Only a number is expected here: the count of lines in this data where "math" occurs.
### Extracted entries
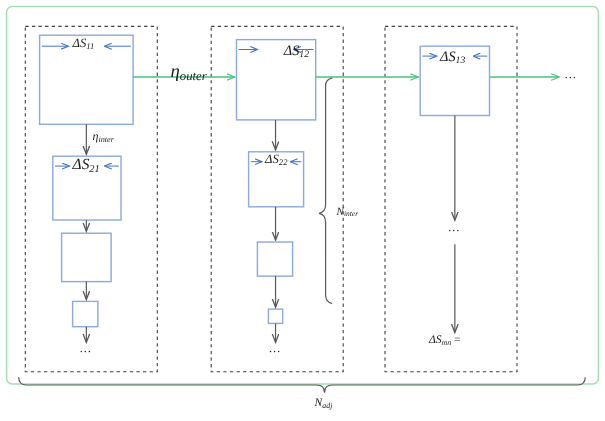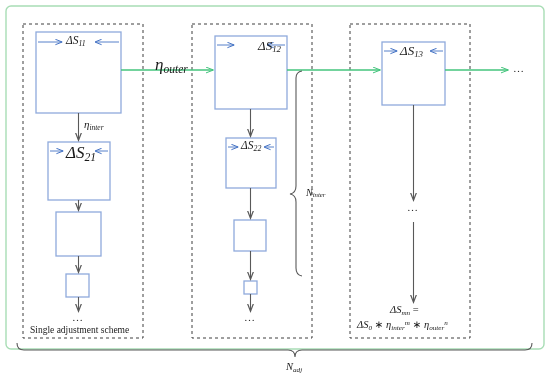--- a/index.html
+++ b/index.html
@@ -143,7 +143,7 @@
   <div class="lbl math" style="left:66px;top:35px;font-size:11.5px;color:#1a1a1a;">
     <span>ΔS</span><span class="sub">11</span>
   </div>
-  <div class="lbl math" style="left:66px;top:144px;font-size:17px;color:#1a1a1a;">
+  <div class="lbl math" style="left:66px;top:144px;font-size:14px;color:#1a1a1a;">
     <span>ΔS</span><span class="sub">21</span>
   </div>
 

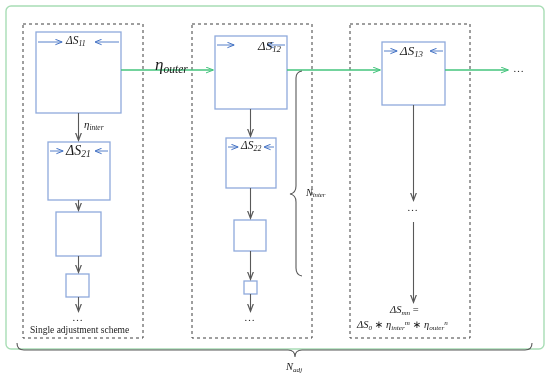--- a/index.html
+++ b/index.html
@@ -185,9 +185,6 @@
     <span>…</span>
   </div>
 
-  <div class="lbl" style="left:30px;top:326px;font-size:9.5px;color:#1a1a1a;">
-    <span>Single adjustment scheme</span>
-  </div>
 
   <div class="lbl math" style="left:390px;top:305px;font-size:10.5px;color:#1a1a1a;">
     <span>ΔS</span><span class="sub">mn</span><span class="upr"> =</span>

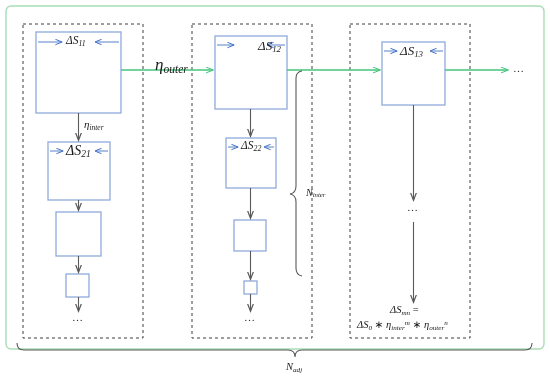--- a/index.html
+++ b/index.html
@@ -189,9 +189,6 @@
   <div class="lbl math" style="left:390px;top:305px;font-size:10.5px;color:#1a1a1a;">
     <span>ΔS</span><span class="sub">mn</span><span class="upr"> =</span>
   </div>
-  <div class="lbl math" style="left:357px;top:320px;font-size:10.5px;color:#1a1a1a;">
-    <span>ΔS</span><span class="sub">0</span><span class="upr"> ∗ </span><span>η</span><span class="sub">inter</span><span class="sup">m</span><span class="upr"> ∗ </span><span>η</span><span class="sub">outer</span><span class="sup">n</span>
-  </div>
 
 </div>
######
### Extracted entries
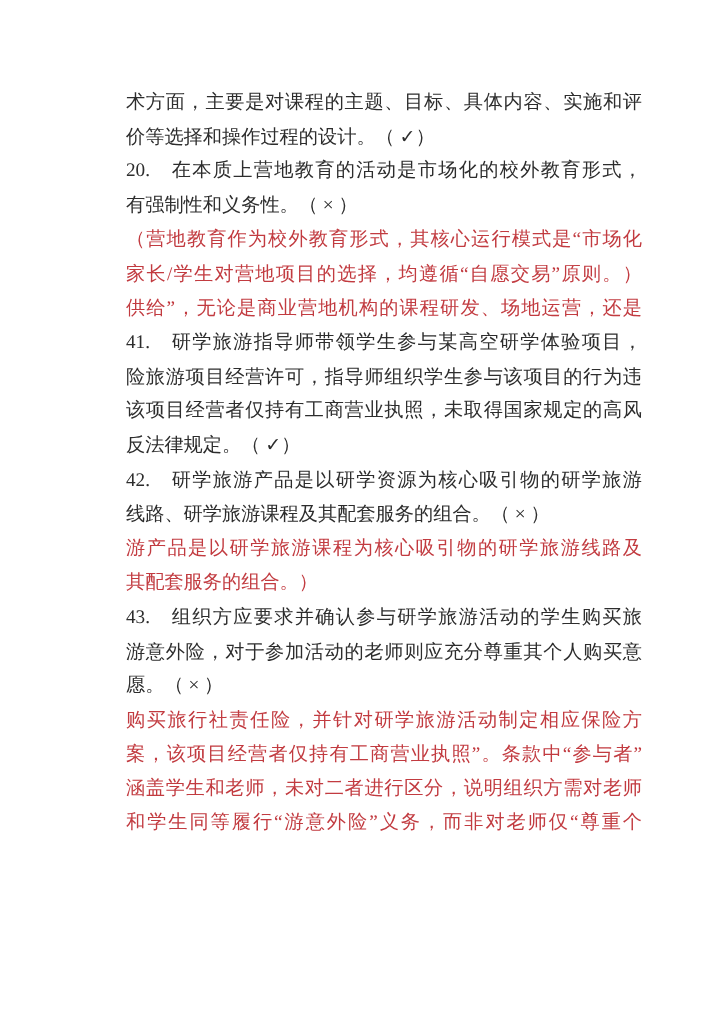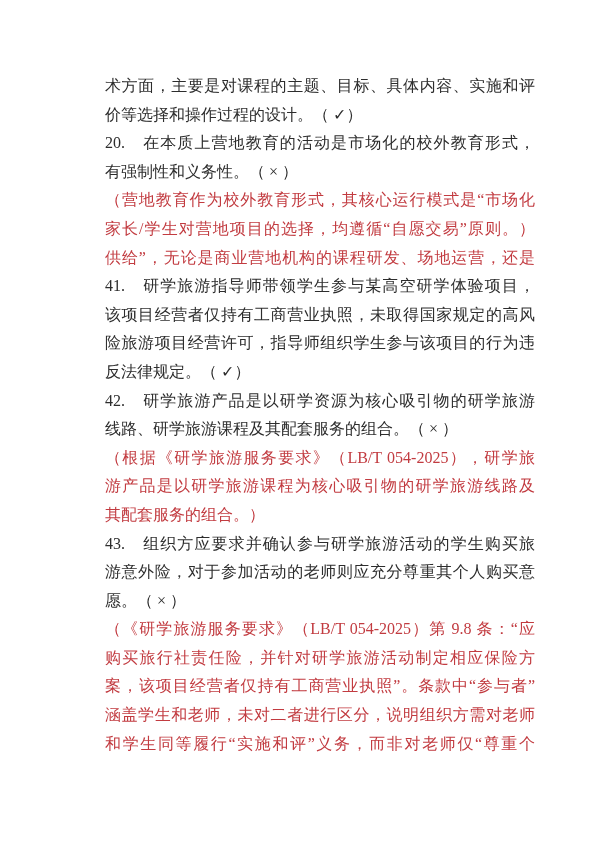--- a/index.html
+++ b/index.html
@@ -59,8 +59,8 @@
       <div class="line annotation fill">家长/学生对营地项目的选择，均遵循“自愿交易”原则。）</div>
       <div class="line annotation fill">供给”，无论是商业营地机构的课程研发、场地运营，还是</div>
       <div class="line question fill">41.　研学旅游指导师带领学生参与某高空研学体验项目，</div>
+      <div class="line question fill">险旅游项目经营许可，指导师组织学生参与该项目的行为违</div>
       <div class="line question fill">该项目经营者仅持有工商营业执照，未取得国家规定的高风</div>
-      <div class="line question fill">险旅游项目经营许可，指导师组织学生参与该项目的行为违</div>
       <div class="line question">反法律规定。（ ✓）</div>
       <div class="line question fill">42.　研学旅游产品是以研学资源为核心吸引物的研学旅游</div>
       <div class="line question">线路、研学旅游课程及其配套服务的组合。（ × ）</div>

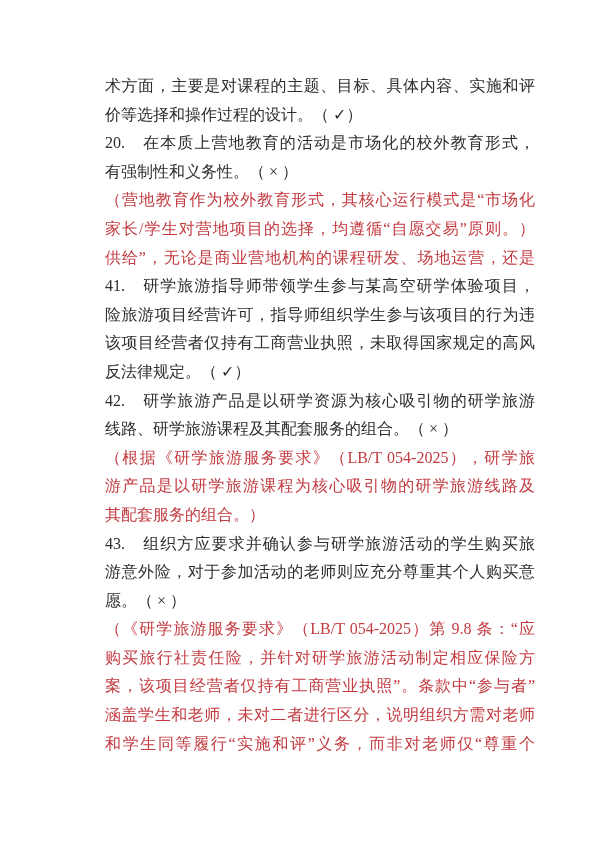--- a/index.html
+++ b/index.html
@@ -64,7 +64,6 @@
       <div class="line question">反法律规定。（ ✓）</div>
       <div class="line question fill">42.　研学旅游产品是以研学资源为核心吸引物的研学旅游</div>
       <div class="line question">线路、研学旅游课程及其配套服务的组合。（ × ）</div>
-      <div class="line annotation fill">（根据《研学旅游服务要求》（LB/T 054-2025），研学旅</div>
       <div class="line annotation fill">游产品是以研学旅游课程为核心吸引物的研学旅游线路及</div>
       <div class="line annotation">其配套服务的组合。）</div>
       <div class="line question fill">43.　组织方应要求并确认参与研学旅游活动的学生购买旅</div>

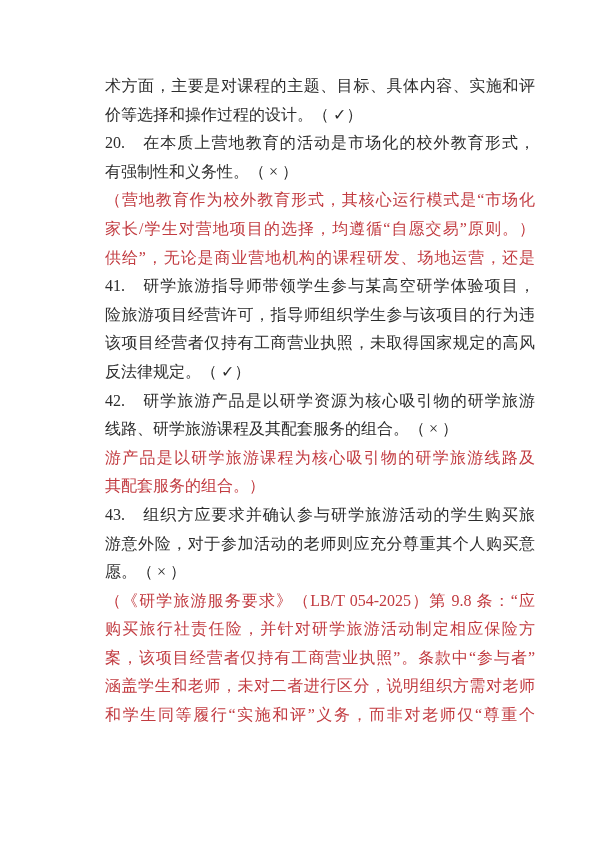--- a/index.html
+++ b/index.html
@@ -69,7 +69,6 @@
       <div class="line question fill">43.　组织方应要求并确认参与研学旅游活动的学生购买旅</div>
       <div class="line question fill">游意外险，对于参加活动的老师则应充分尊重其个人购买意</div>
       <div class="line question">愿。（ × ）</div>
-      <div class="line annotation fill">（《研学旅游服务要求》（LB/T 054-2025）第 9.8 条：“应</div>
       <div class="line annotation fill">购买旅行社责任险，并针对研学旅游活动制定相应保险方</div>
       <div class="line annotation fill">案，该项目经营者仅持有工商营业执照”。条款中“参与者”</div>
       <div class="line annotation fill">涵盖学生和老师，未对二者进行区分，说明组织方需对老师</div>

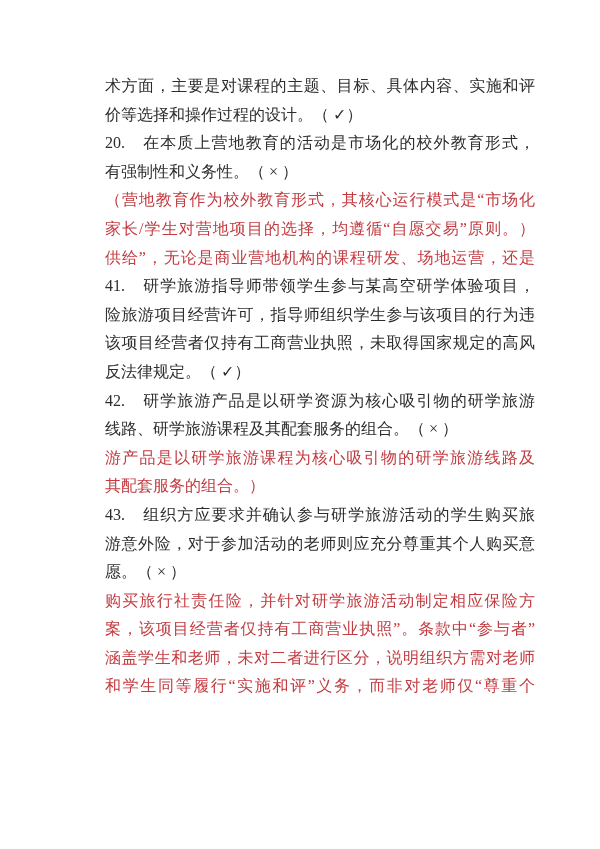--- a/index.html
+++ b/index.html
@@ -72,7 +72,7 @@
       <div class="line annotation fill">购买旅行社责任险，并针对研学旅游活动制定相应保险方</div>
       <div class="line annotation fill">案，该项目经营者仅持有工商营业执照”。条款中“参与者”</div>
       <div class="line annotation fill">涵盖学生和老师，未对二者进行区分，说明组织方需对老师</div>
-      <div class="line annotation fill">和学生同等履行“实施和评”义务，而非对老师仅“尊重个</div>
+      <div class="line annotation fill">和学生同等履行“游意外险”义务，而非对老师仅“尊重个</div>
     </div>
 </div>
######
- **Task result**
6